Thursday Session 3: Broker Components

Connexions between LSST-DESC Broker and Machine Learning (Emille E. O. Ishida @ Université Clermont-Auvergne)

  • Complete representation is not possible in astronomical training sets for machine learning (ML).

  • One solution is to implement an active learning technique where human inspection is used to supplement the training process.

  • This can be applied to multiple types of ML models.

  • Human inspection does not scale to an online learning strategy with data sets as large as LSST. However it does provide a better training set for an initial, offline stage.

  • This approach can bias you to a particular science case, and needs to be re-run for multiple science objectives.

  • You can work in a “None of the above” category.

RAPID - Real-time Automated Photometric IDentification (Daniel Muthukrishna @ University of Cambridge)

  • Trained on PLAsTiCC data set.

  • SN identification is very similar to voice analysis. Quiet followed by a sudden increase in signal on multiple frequencies.

  • Publicly available via pip

  • Designed to classify over time, updating classification percentages as more observations become available

Thursday Session 4: Infrastructure in Development

Antares (Gauthem):

  • Classify objects, provide summary of object properties, and allow users to apply personalized filters

  • Expected to scale easily to LSST

  • Don’t apply 1 ML model to find all objects. Train multiple models to find specific objects.

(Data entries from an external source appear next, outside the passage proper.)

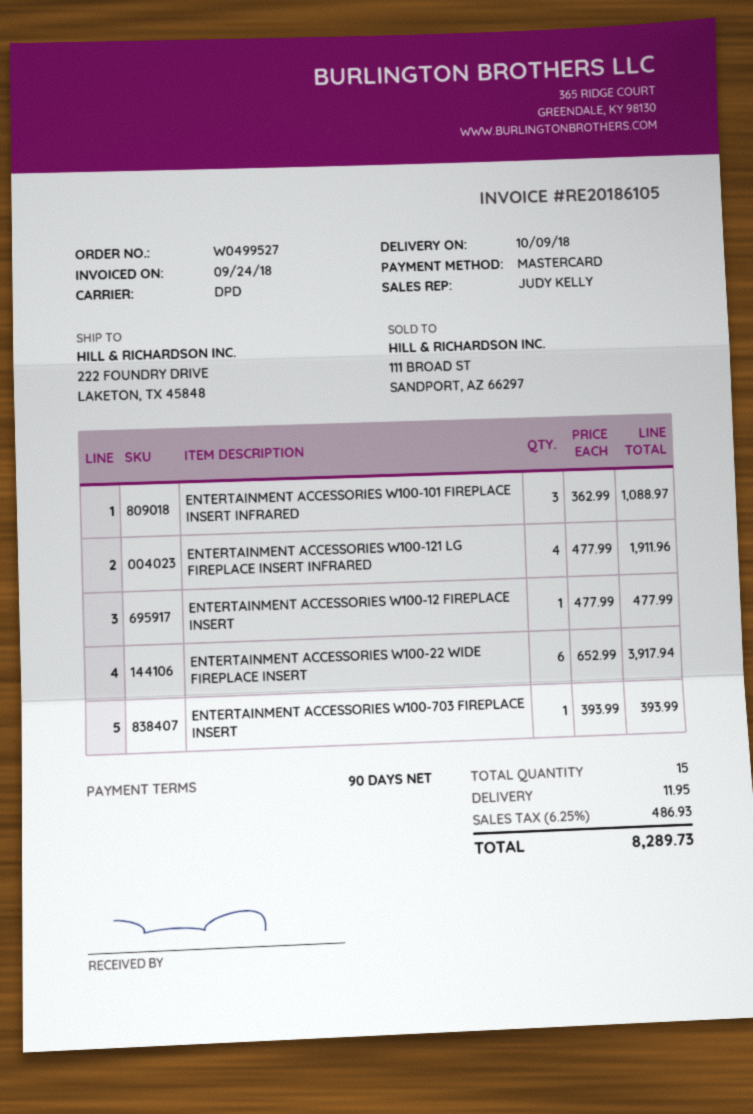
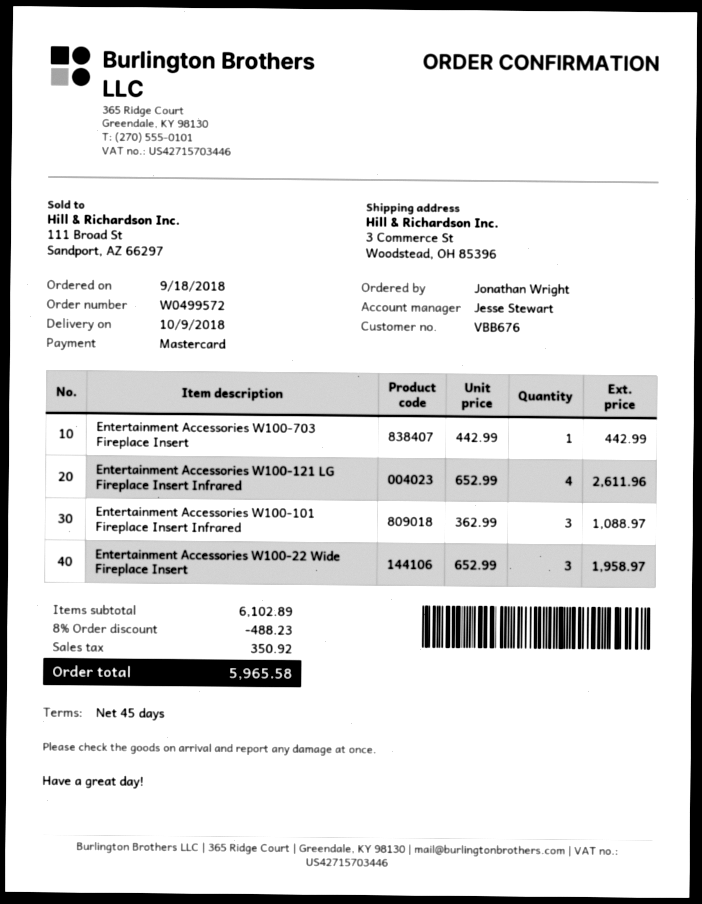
order number: W0499527 -> W0499572
payment terms: 90 days -> 45 days
sales rep: JUDY KELLY -> Jesse Stewart
ship to: 222 FOUNDRY DRIVE, LAKETON, TX 45848 -> 3 Commerce St, Woodstead, OH 85396
ENTERTAINMENT ACCESSORIES W100-121 LG FIREPLACE INSERT INFRARED: 4 x 477.99 = 1911.96 -> 4 x 652.99 = 2611.96
ENTERTAINMENT ACCESSORIES W100-12 FIREPLACE INSERT: 1 x 477.99 = 477.99 -> none
ENTERTAINMENT ACCESSORIES W100-22 WIDE FIREPLACE INSERT: 6 x 652.99 = 3917.94 -> 3 x 652.99 = 1958.97
ENTERTAINMENT ACCESSORIES W100-703 FIREPLACE INSERT: 1 x 393.99 = 393.99 -> 1 x 442.99 = 442.99
discount: none -> 8% = 488.23
shipping: 11.95 -> none
tax: 486.93 -> 350.92
total: 8289.73 -> 5965.58

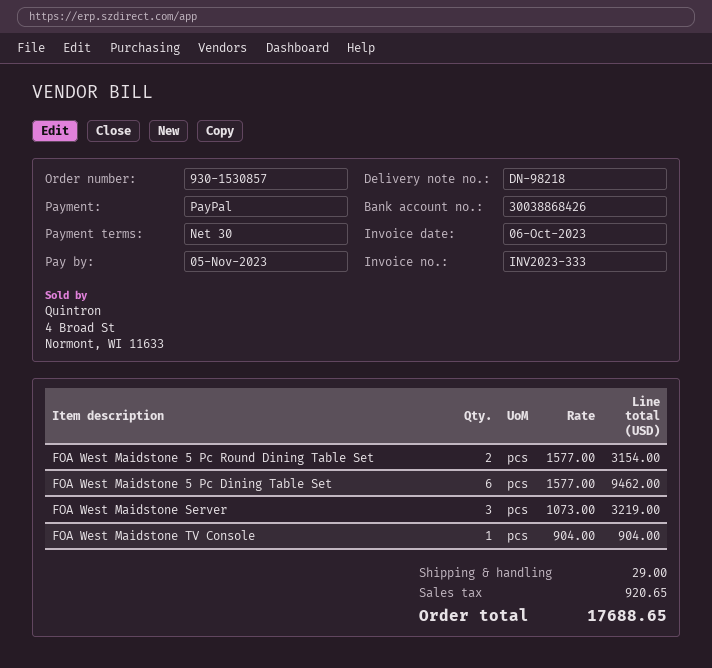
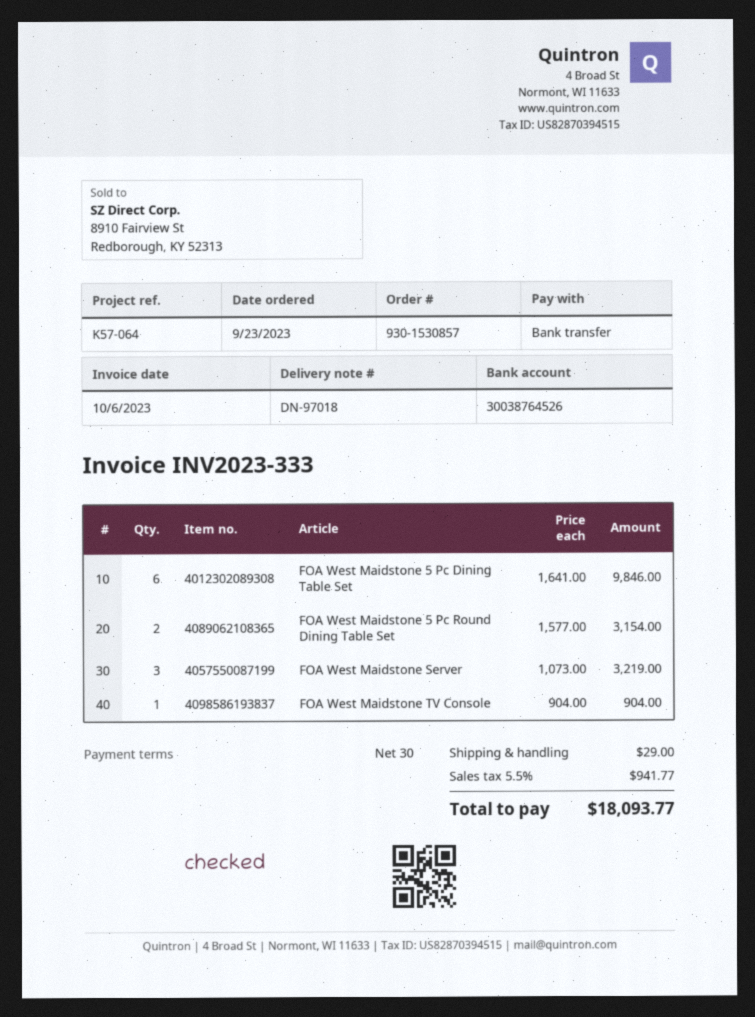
delivery note number: DN-98218 -> DN-97018
payment method: PayPal -> bank transfer
bank account: 30038868426 -> 30038764526
FOA West Maidstone 5 Pc Dining Table Set: 6 x 1577.00 = 9462.00 -> 6 x 1641.00 = 9846.00
tax: 920.65 -> 941.77
total: 17688.65 -> 18093.77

  • Following LSST DM, ANTARES is dockarized

  • RAPID training is built in.

  • Thinking about google cloud and amazon for deployment.

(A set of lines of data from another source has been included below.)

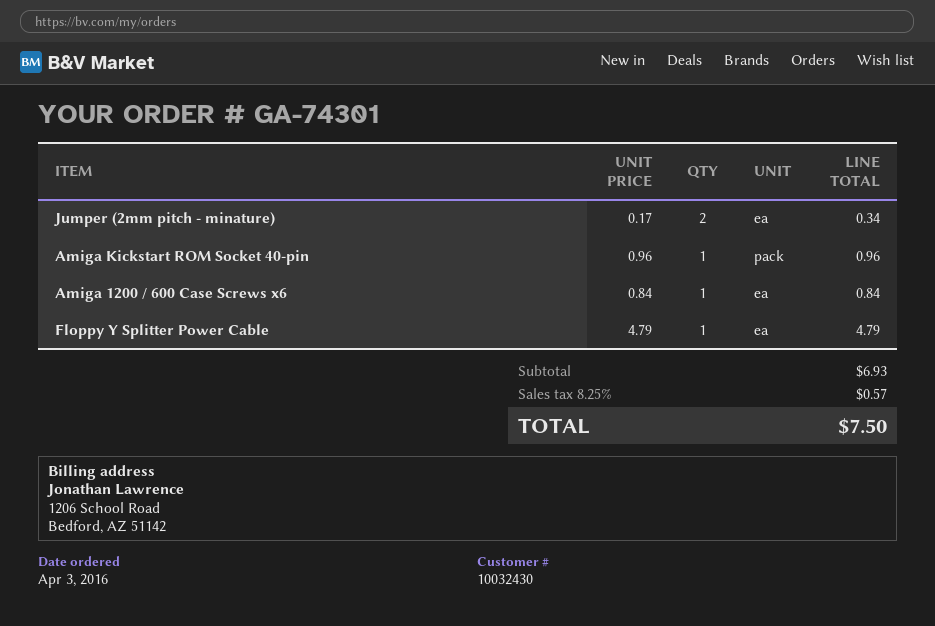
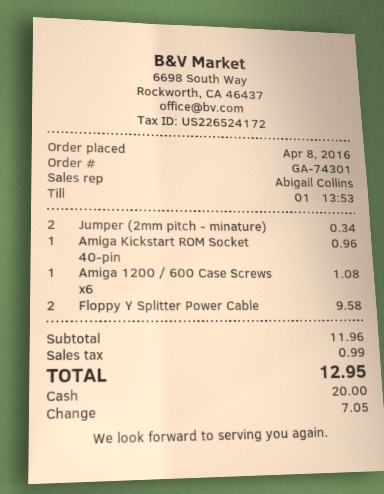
order date: 2016-04-03 -> 2016-04-08
Amiga 1200 / 600 Case Screws x6: 1 for 0.84 -> 1 for 1.08
Floppy Y Splitter Power Cable: 1 for 4.79 -> 2 for 9.58
subtotal: 6.93 -> 11.96
tax: 0.57 -> 0.99
total: 7.50 -> 12.95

  • Uses SciServer and JupyterHub to provide a web front end.

Lasair ()

  • Backend development in place - still building front end api.

  • Running on jupyter hub.

  • Has half an exabyte of storage.

Friday Session 5: Additional Talks and a Group Discussion on “Charting the Course Forward”

NERSC support (Debbie Bard @ NERSC)

  • Cori is generation NERSC-8. NERSC-9 (Perlmutter) comes online in 2020 and includes the addition of GPUs instead of just CPUs.

  • NERSC 9 is targeted at data applications and simulations

  • NVIDIA GPU-accelerated and AMD CPU only nodes

  • Back end codes, including ML codes, will come optimized “out of the box” so users won’t have to tune them.

  • All flash file system increasing I/O speeds which is a big improvment fo ML which involves alot of random reads

  • Spin is a side service running on seperate hardware for projects that don’t need access to the full supercomputer resources (Jupyter, web interfaces, etc.).

    • Spin is where brokers will live.

    • Based on docker containers.

PLAsTiCC update (Renae):

  • Data and models will be made public

SkyPortal (Stéfan van der Walt @ Berkely)

  • Sky Portal is an open source data access portal

  • Scalable from laptop to cloud services

  • Dockerized

  • Low overhead - fast - minimum mantinence

  • Includes authentication and admin controls

Random Thoughts

  • Any broker system needs to have redundancies to protect against downtime

  • Don’t just build systems in advance - train people to use them in advance

  • Brokers serve to simplify and filter data for easier consumption by the community. This can include a combination of rapid processing filters and slower, more indepth analysis.

  • Finding objects is more than nightly image subtraction. You also apply models to find deviations from expected behavior.

  • How to you encourage follow up data?

  • Most brokers have a bias to specific science goals. This leaves room for a “None of the Above” broker.

  • LSST templates for difference images will change annully. How to develop year 1 templates is still being researched.

  • The system should be dockerized

  • Allow users to specify their own filters (on the entire stream) and watch lists (cuts on the area on the sky)

  • There are publicly available ML classifiers that can be applied (eg. RAPID and PLAsTiCC).

  • What “value added” products should we include? Look to existing brokers for inspiration.

  • Log the version of each analysis step so you can track changes over time.

  • SkyPortal can be used as a front end (more scalable, astronomy focused alternative to Flask, Django, etc…)

  • Follow scheduler: https://tomtoolkit.github.io

  • DESC doesn’t want its own broker but is concerned about understanding the selection function and classification effeciency well.